Data supplied Start Marker

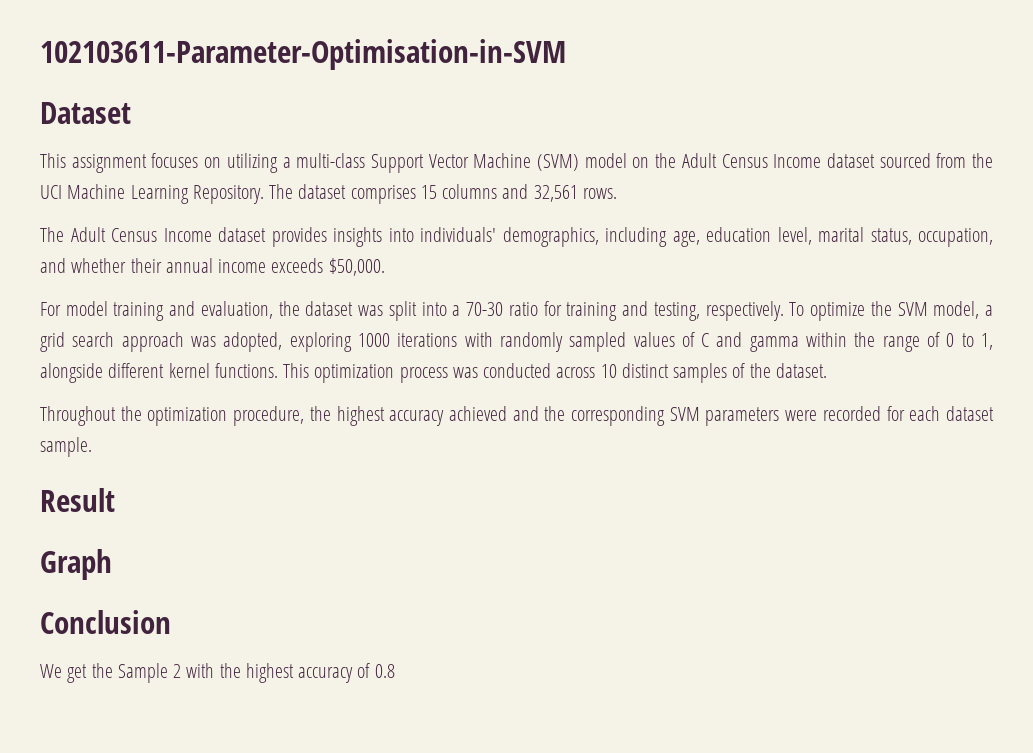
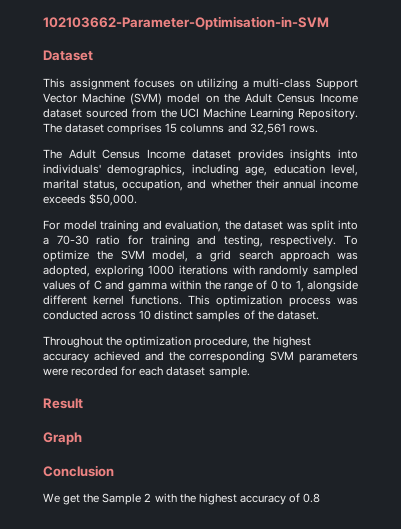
- 102103611-Parameter-Optimisation-in-SVM
+ 102103662-Parameter-Optimisation-in-SVM

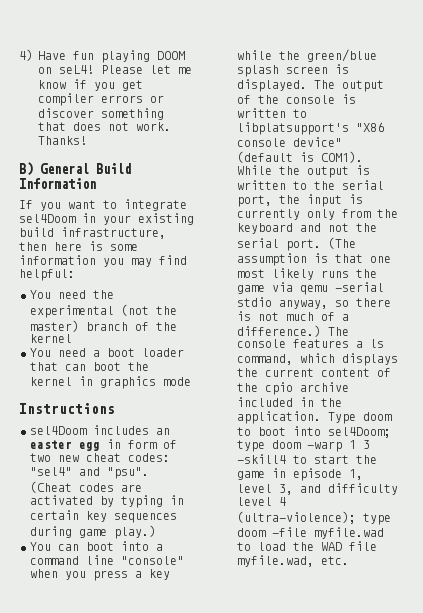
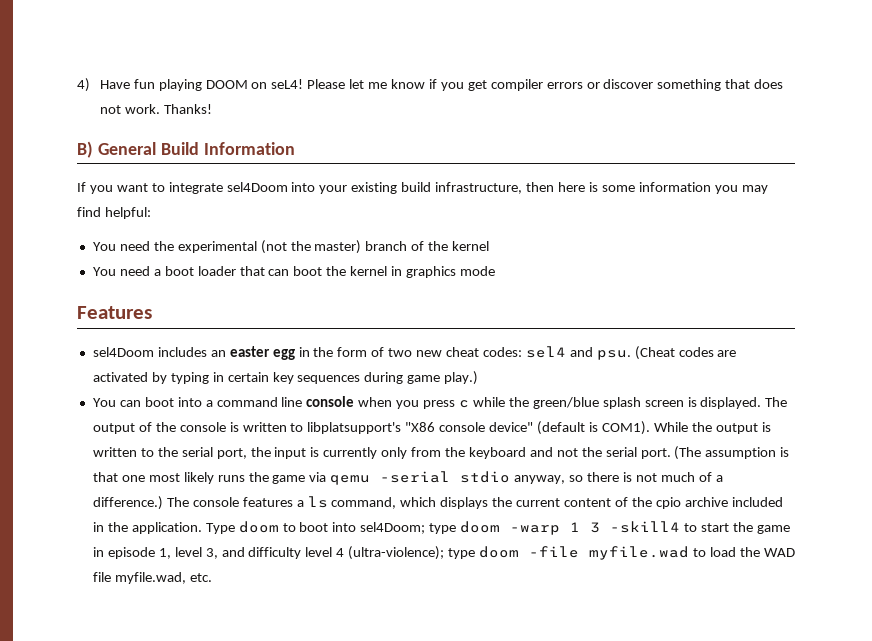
- If you want to integrate sel4Doom in your existing build infrastructure, then here is some information you may find helpful:
+ If you want to integrate sel4Doom into your existing build infrastructure, then here is some information you may find helpful:
- Instructions
+ Features
- sel4Doom includes an easter egg in form of two new cheat codes: "sel4" and "psu".
+ sel4Doom includes an easter egg in the form of two new cheat codes: sel4 and psu.
- You can boot into a command line "console" when you press a key while the green/blue splash screen is displayed.
+ You can boot into a command line console when you press c while the green/blue splash screen is displayed.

Data supplied End Marker

Problem to solve -
Pictures aside, repeat every entry exactly as written.

Your response -
- 102103611-Parameter-Optimisation-in-SVM
+ 102103662-Parameter-Optimisation-in-SVM

- If you want to integrate sel4Doom in your existing build infrastructure, then here is some information you may find helpful:
+ If you want to integrate sel4Doom into your existing build infrastructure, then here is some information you may find helpful:
- Instructions
+ Features
- sel4Doom includes an easter egg in form of two new cheat codes: "sel4" and "psu".
+ sel4Doom includes an easter egg in the form of two new cheat codes: sel4 and psu.
- You can boot into a command line "console" when you press a key while the green/blue splash screen is displayed.
+ You can boot into a command line console when you press c while the green/blue splash screen is displayed.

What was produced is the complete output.